From the line that contains "Myanmar Flag 3x5ft Poly: 24 -> 18" to the end of the entries, write out every line exactly, including both ends, and nothing more.

## Listed records

╭──

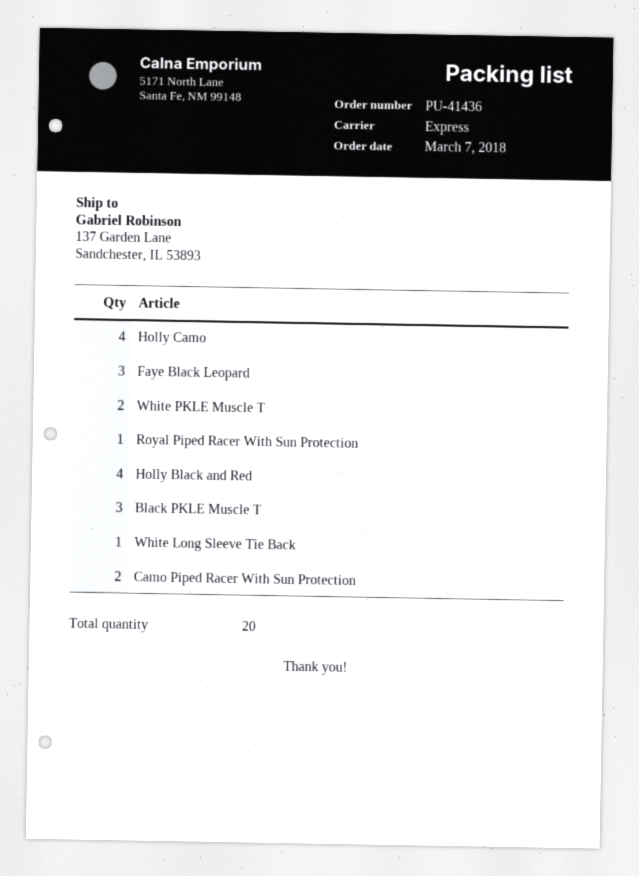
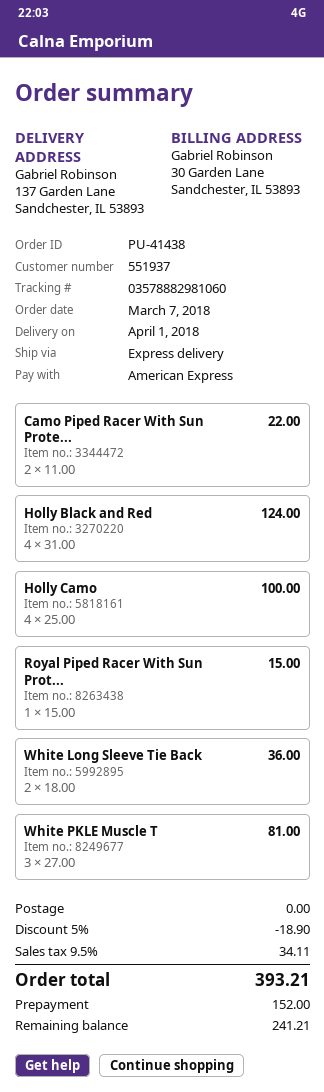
order number: PU-41436 -> PU-41438
Faye Black Leopard: 3 -> none
White PKLE Muscle T: 2 -> 3
Black PKLE Muscle T: 3 -> none
White Long Sleeve Tie Back: 1 -> 2

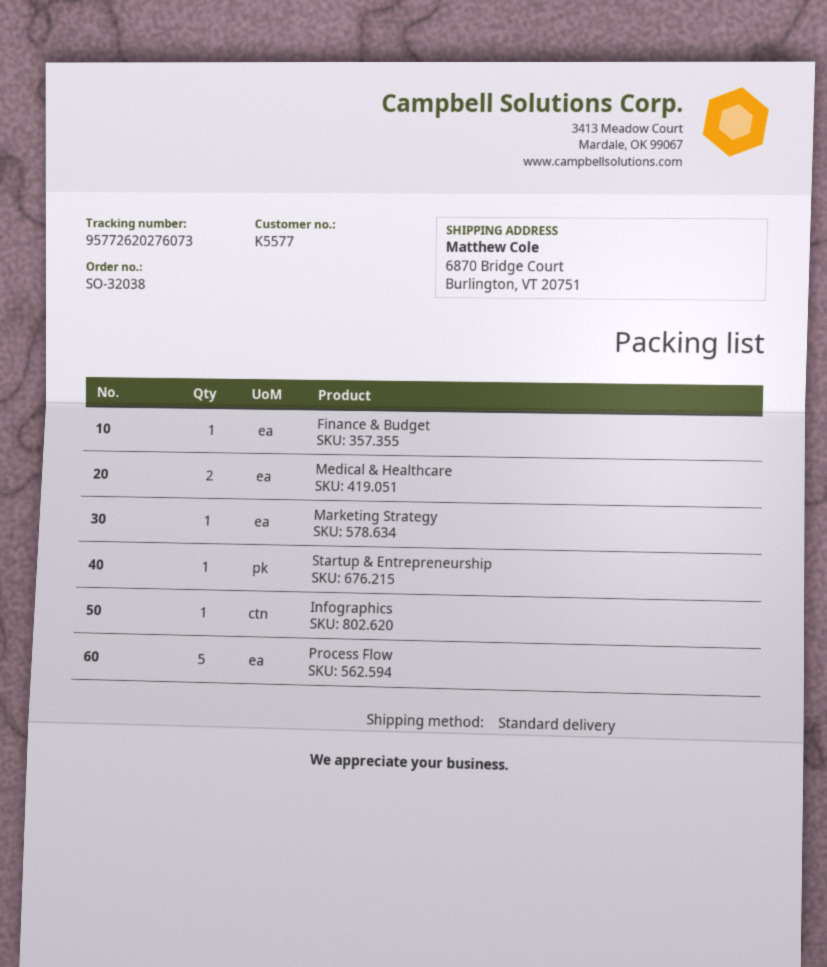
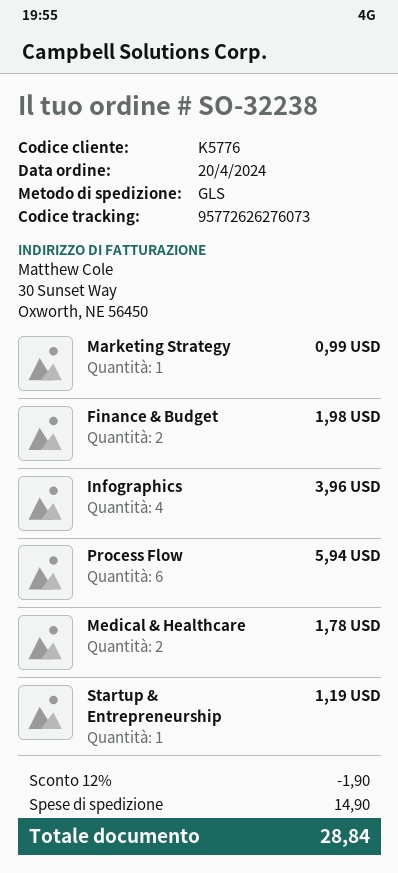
order number: SO-32038 -> SO-32238
customer number: K5577 -> K5776
shipping method: standard -> GLS
tracking number: 95772620276073 -> 95772626276073
Finance & Budget: 1 -> 2
Infographics: 1 -> 4
Process Flow: 5 -> 6

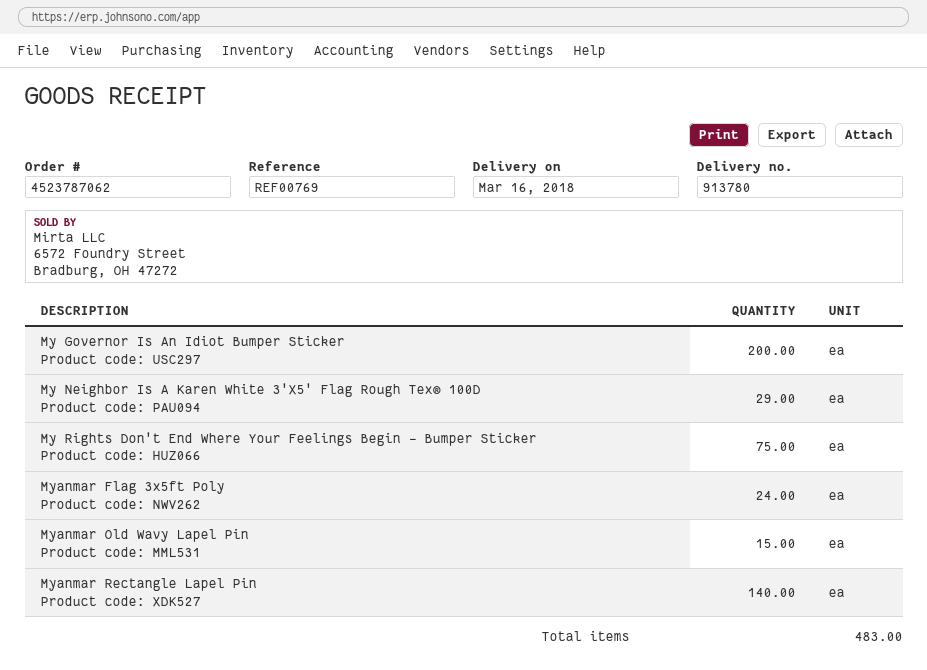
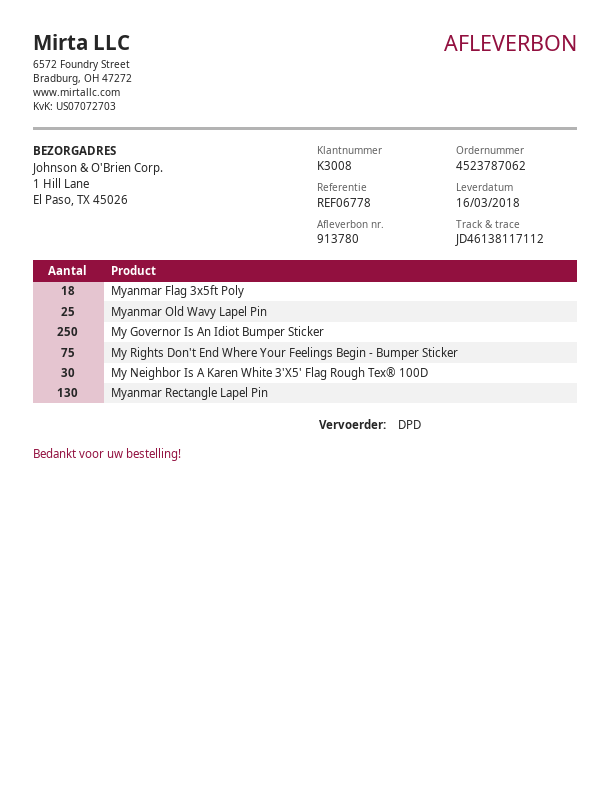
reference: REF00769 -> REF06778
My Governor Is An Idiot Bumper Sticker: 200 -> 250
My Neighbor Is A Karen White 3'X5' Flag Rough Tex® 100D: 29 -> 30
Myanmar Flag 3x5ft Poly: 24 -> 18
Myanmar Old Wavy Lapel Pin: 15 -> 25
Myanmar Rectangle Lapel Pin: 140 -> 130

╰──

## Output of the task
Myanmar Flag 3x5ft Poly: 24 -> 18
Myanmar Old Wavy Lapel Pin: 15 -> 25
Myanmar Rectangle Lapel Pin: 140 -> 130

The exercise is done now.